Connor Kelly wills Waterdogs to victory with 9-points and the game-winner
By Wyatt Miller
Jun 17, 2023
In a game where the Waterdogs got drowned at the stripe, Connor Kelly was the team’s saving grace.
With just under 20 seconds left in the game, the Waterdogs advanced it to Charlie Hayes. Then, a simple transition mistake led Kelly into a sea of green.
As Hayes passed the midfield line, the middle defender stayed on-ball rather than picking up Kelly, who sprinted far ahead of his backside defender and up the left seam. When he got into scoring position, the backline wasn’t high enough. Kelly placed it just inside the left post for a strangely uncontested walk-off goal, and the Waterdogs won 19-18.
It was his second game-winner in three weeks.
“I gotta sleep with this thing tonight,” Kelly said postgame, pointing to his stick.

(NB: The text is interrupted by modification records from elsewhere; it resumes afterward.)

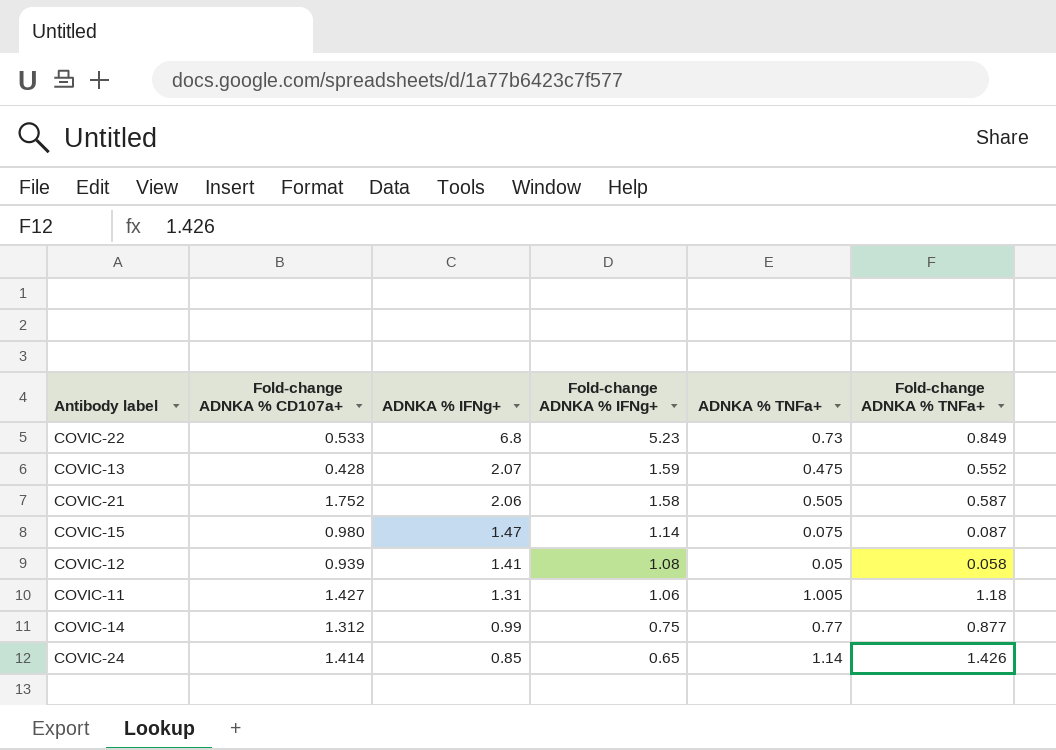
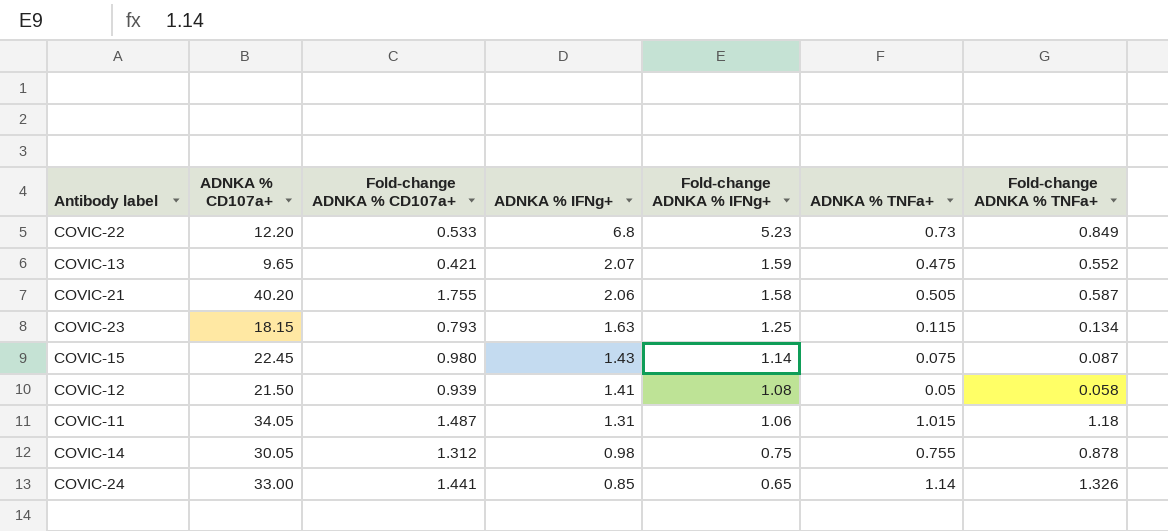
column ADNKA % CD107a+ | position: none -> 2
COVIC-13 | Fold-change ADNKA % CD107a+: 0.428 -> 0.421
COVIC-21 | Fold-change ADNKA % CD107a+: 1.752 -> 1.755
row COVIC-23: none -> 18.15 | 0.793 | 1.63 | 1.25 | 0.115 | 0.134
COVIC-15 | ADNKA % IFNg+: 1.47 -> 1.43
COVIC-11 | Fold-change ADNKA % CD107a+: 1.427 -> 1.487
COVIC-11 | ADNKA % TNFa+: 1.005 -> 1.015
COVIC-14 | ADNKA % IFNg+: 0.99 -> 0.98
COVIC-14 | ADNKA % TNFa+: 0.77 -> 0.755
COVIC-14 | Fold-change ADNKA % TNFa+: 0.877 -> 0.878
COVIC-24 | Fold-change ADNKA % CD107a+: 1.414 -> 1.441
COVIC-24 | Fold-change ADNKA % TNFa+: 1.426 -> 1.326

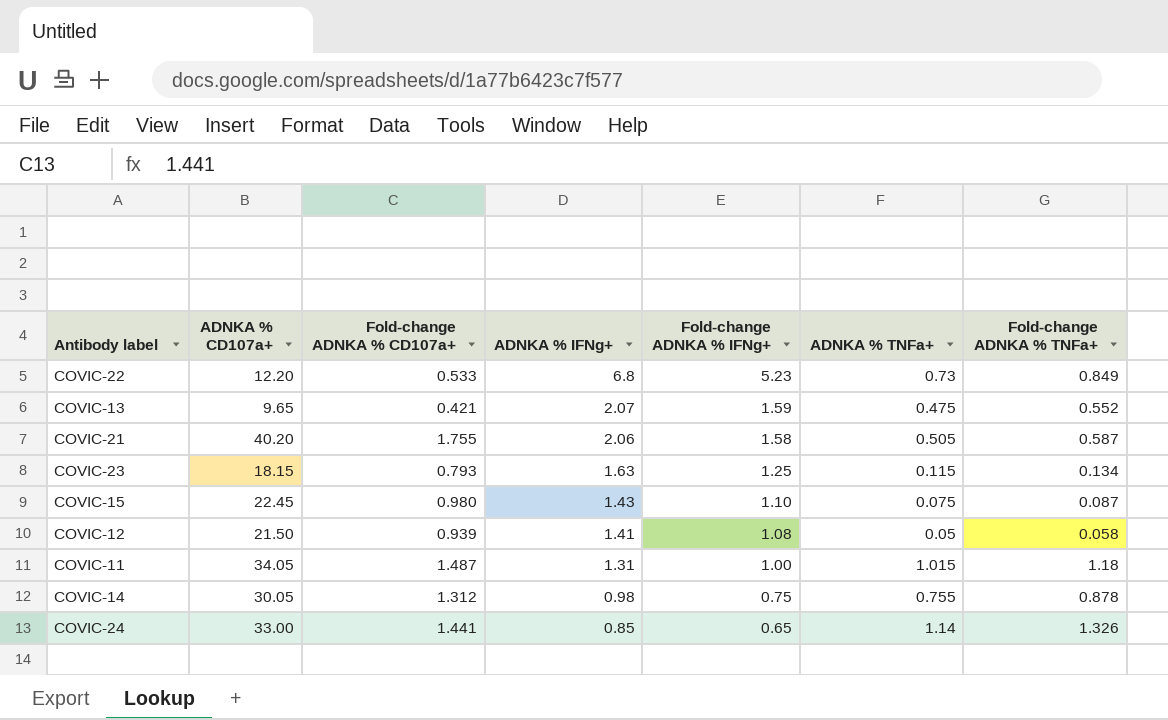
COVIC-15 | Fold-change ADNKA % IFNg+: 1.14 -> 1.10
COVIC-11 | Fold-change ADNKA % IFNg+: 1.06 -> 1.00

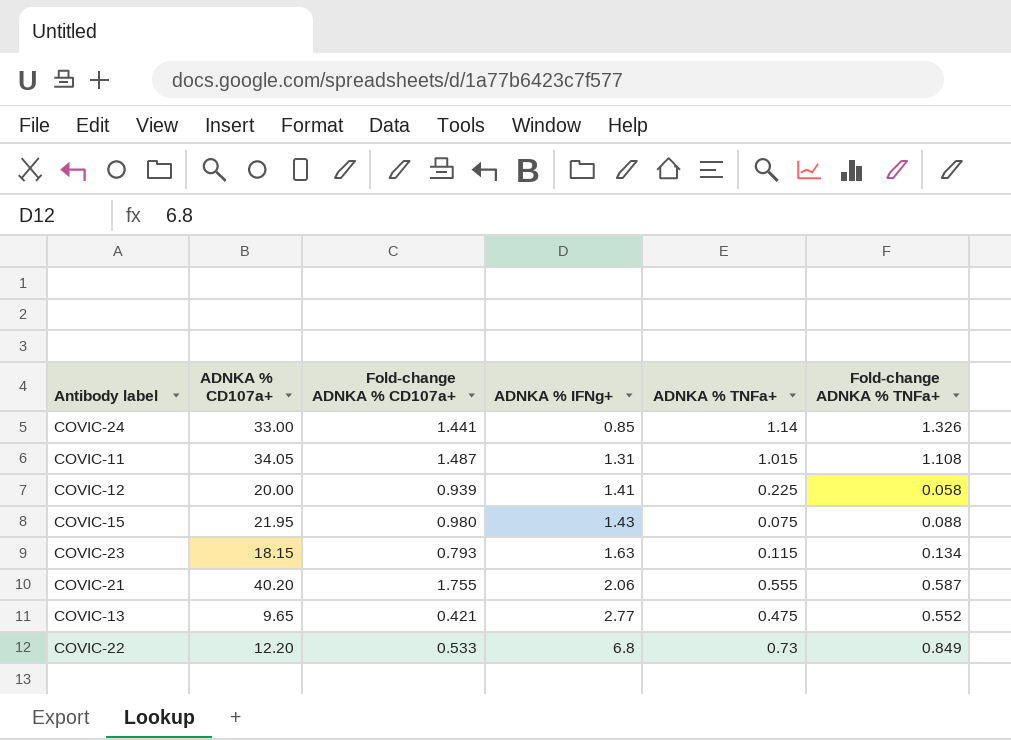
row order: ADNKA % IFNg+ descending -> ADNKA % IFNg+ ascending
column Fold-change ADNKA % IFNg+ | position: 5 -> none
row COVIC-14: 30.05 | 1.312 | 0.98 | 0.75 | 0.755 | 0.878 -> none
COVIC-11 | Fold-change ADNKA % TNFa+: 1.18 -> 1.108
COVIC-12 | ADNKA % CD107a+: 21.50 -> 20.00
COVIC-12 | ADNKA % TNFa+: 0.05 -> 0.225
COVIC-15 | ADNKA % CD107a+: 22.45 -> 21.95
COVIC-15 | Fold-change ADNKA % TNFa+: 0.087 -> 0.088
COVIC-21 | ADNKA % TNFa+: 0.505 -> 0.555
COVIC-13 | ADNKA % IFNg+: 2.07 -> 2.77

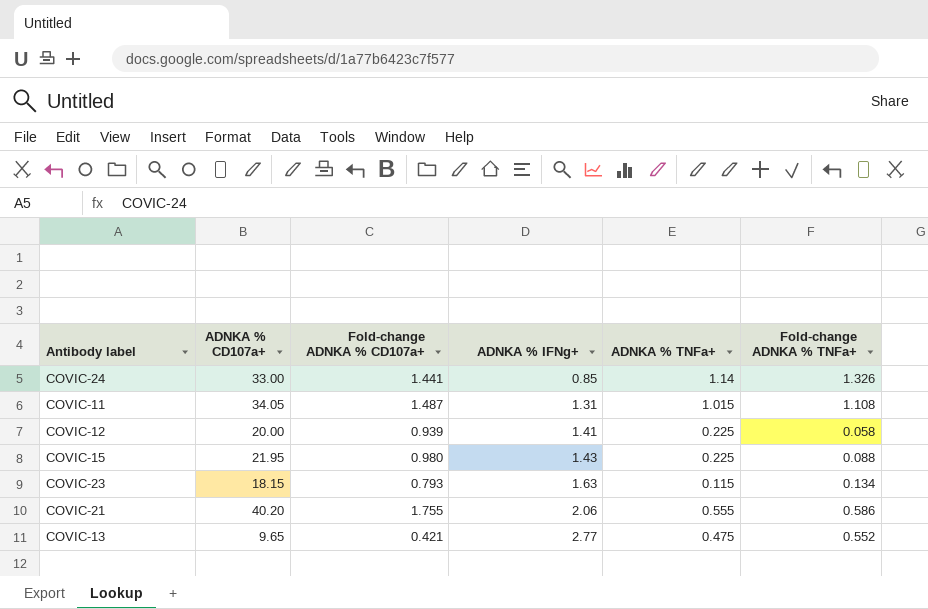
row COVIC-22: 12.20 | 0.533 | 6.8 | 0.73 | 0.849 -> none
COVIC-15 | ADNKA % TNFa+: 0.075 -> 0.225
COVIC-21 | Fold-change ADNKA % TNFa+: 0.587 -> 0.586

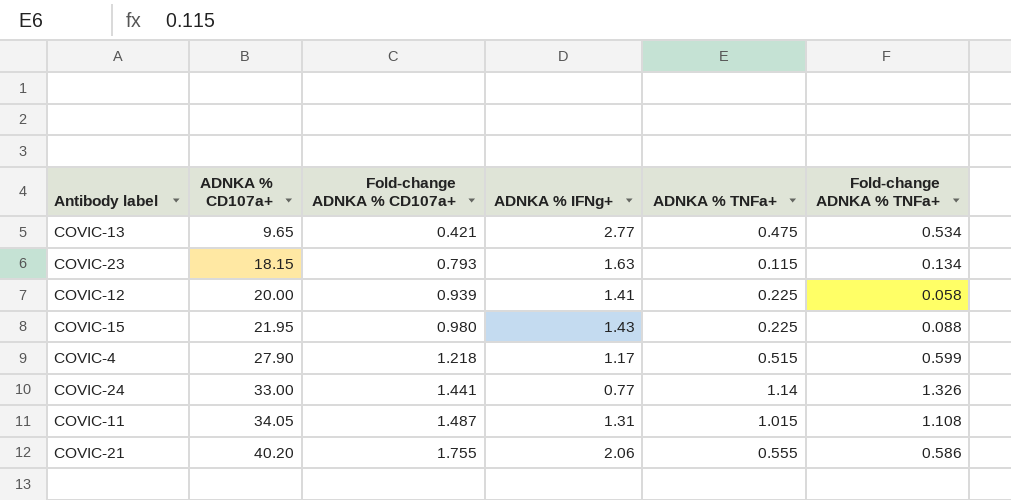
row order: ADNKA % IFNg+ ascending -> ADNKA % CD107a+ ascending
COVIC-13 | Fold-change ADNKA % TNFa+: 0.552 -> 0.534
row COVIC-4: none -> 27.90 | 1.218 | 1.17 | 0.515 | 0.599
COVIC-24 | ADNKA % IFNg+: 0.85 -> 0.77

Kelly ended the record-breaking game with nine scoring points on six goals and three long balls, setting personal career-highs and PLL season highs in all three.
In the first two weeks of action, just eight players – including Kelly – had scored a two-point goal, and none of them netted more than one. But to kick off this weekend in Columbus, Ohio, Kelly tripled that in the second half to will the Waterdogs to a comeback win.

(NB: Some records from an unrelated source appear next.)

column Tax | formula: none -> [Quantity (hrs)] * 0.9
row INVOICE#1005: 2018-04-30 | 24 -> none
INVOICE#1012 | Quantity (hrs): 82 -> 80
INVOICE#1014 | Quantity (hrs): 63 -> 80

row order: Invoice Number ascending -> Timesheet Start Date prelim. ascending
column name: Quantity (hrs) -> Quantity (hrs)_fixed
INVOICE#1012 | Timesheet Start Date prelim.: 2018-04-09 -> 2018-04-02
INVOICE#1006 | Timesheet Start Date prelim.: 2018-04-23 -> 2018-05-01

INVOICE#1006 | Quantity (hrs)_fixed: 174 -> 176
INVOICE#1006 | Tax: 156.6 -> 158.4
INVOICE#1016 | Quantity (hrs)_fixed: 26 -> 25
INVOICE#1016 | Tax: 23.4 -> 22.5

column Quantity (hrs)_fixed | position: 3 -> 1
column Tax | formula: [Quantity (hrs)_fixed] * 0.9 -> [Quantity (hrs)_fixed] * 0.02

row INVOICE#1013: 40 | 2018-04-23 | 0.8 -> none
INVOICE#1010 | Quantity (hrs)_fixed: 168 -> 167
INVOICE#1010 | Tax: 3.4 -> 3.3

All game, Trevor Baptiste dominated at the stripe with obnoxious ease. The reigning MVP set a PLL record with 31 faceoff wins at a ridiculous 86% win rate, which helped Atlas out to an early lead that stretched to as large as seven in the second half. But in the final quarter, Kelly piled on a pair of twos before the dagger, as the Waterdogs’ 8-3 fourth-quarter run gave them a win in a game where they led for only 10 seconds.

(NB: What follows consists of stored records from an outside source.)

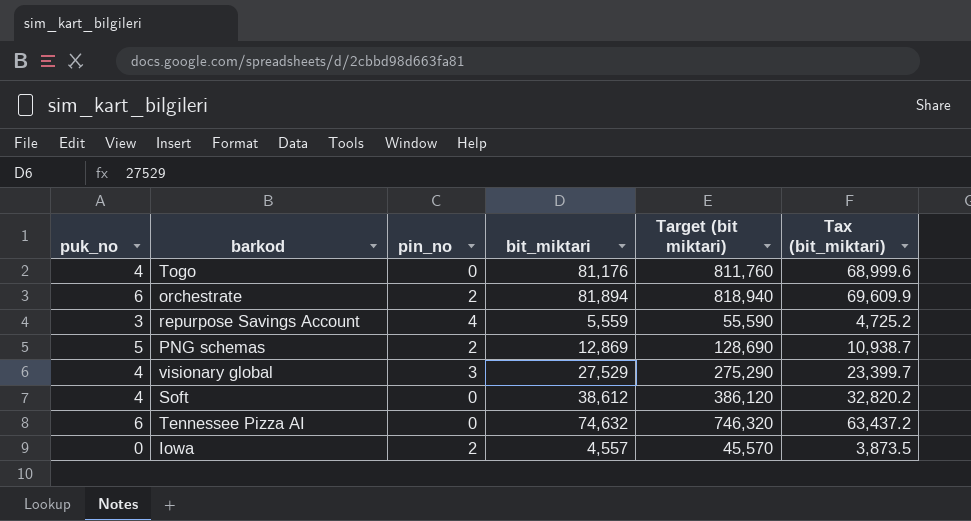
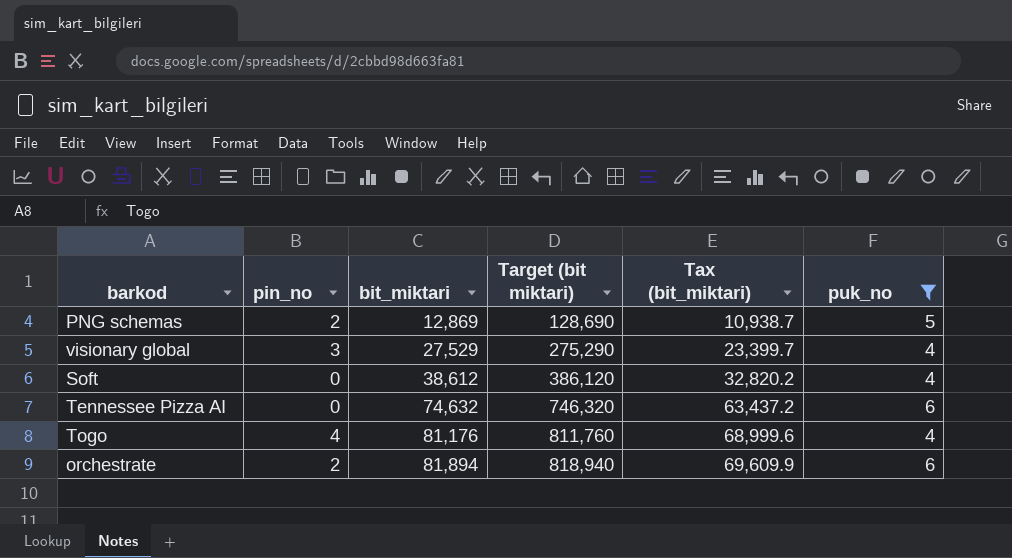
filter: none -> puk_no >= 4
row order: none -> bit_miktari ascending
column puk_no | position: 1 -> 6
Togo | pin_no: 0 -> 4

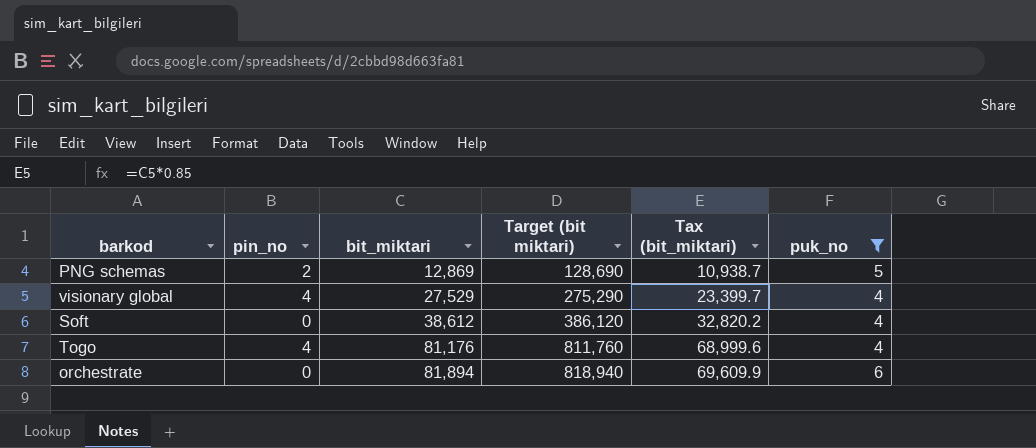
row Tennessee Pizza AI: 0 | 74,632 | 746,320 | 63,437.2 | 6 -> none
visionary global | pin_no: 3 -> 4
orchestrate | pin_no: 2 -> 0

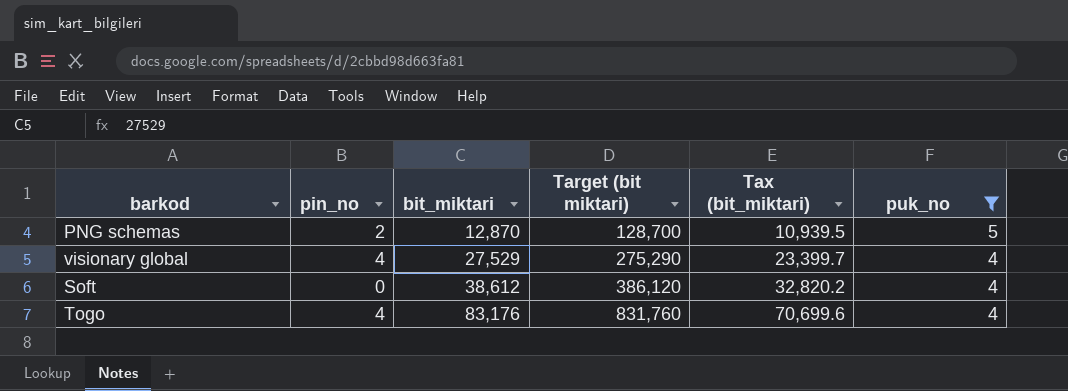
row orchestrate: 0 | 81,894 | 818,940 | 69,609.9 | 6 -> none
PNG schemas | bit_miktari: 12,869 -> 12,870
PNG schemas | Target (bit miktari): 128,690 -> 128,700
PNG schemas | Tax (bit_miktari): 10,938.7 -> 10,939.5
Togo | bit_miktari: 81,176 -> 83,176
Togo | Target (bit miktari): 811,760 -> 831,760
Togo | Tax (bit_miktari): 68,999.6 -> 70,699.6

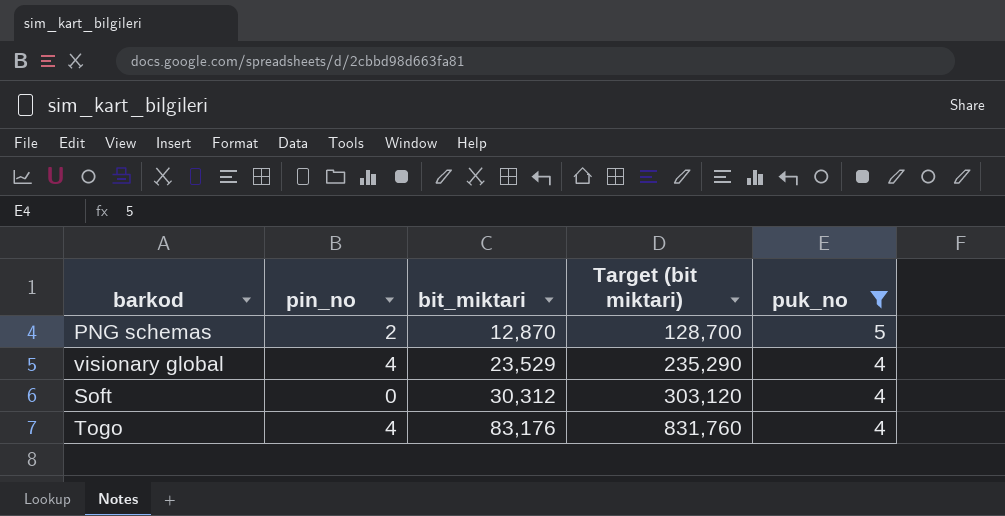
column Tax (bit_miktari) | formula: [bit_miktari] * 0.85 -> none
visionary global | bit_miktari: 27,529 -> 23,529
visionary global | Target (bit miktari): 275,290 -> 235,290
Soft | bit_miktari: 38,612 -> 30,312
Soft | Target (bit miktari): 386,120 -> 303,120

Kelly currently leads the league in two-point goals and scoring points. When asked about what was working on offense during the game, Kelly simply said, “just shoot, shoot and keep shooting.” And so he did.
Down four to start the fourth quarter, Kelly got the Waterdogs back in it with a single sidearm swipe, shrinking Atlas’ lead to its smallest since the first quarter.
Surrounded by three Atlas defenders, Kelly was parked behind a Zach Currier screen at the top of the arc. But with time running low on the shot clock and bodies falling in around him, Kelly could only rock back and hope for the best. He let go of a bullet from way behind the line, and somehow zipped it through the mass of bodies and into the back of the net.
Kelly’s sweetest stroke of the day made it a one possession game, 15-13. It also made him the first PLL player with multiple two-point goals in a single game this season, and it didn’t take long to add on.
That goal was hard to defend, but there were others that were hardly defended. Later in the fourth, the Waterdogs tied the game because of a defensive mishap that happened just a minute before the game-winner.
Up two with a minute left, Atlas needed one more stop to clinch the game. But when Kelly broke away from Jake Carraway at the top of the arc, Carraway drew both defenders with him.
That gave Kelly a moment of completely free hands and “that’s a dream come true,” he said, “having your hands free.” He sent a fastball into the back of the net at 91 MPH for his third two-ball of the night, tying the game with 58 seconds remaining. And he’d seal it just 48 seconds later.
Atlas head coach Mike Pressler was furious about the late-game collapse, saying the team “beat ourselves,” by giving up so many open looks.
“It was a fundamental mistake. He didn’t get in the hole,” Pressler said about the game-winner. “We’re trying to match up at the midfield line, that’s a junior high-level play, and I’m upset about it… You can’t give them numbers… That is ridiculous, and that is on us.”
Despite Kelly’s massive offensive impact, he didn’t take his first shot until the second quarter. And by then, the Waterdogs already trailed 6-0, the same score they led by last week before blowing the lead.
“It was the opposite of last week,” Kelly said postgame. “In this league, there’s no deficit too big and the fact that we came back, it speaks volumes to us.”
This time, the ‘Dogs were on the right side of the comeback, and it was largely due to Kelly’s late-game heroics.
Down six goals and nearing the end of the third quarter, Kelly sparked the comeback with his first two-bomb before capping it off in the fourth. On a backside dodge from Michael Sowers, Kelly turned his skip pass around at a whopping 99 MPH. From the top of the arc, it soared into the net past Jack Concannon’s right shoulder. After review, Kelly’s toe cleared the white line by a fraction of an inch, and it was ruled a two-point goal.
Earlier this season, Copelan said that winning the two-point battle puts a team at a “distinct advantage,” and that mindset paid dividends tonight. In what “might have been the craziest game I’ve ever been a part of,” Copelan said, Kelly was the driving force behind an inconsistent Waterdogs offense.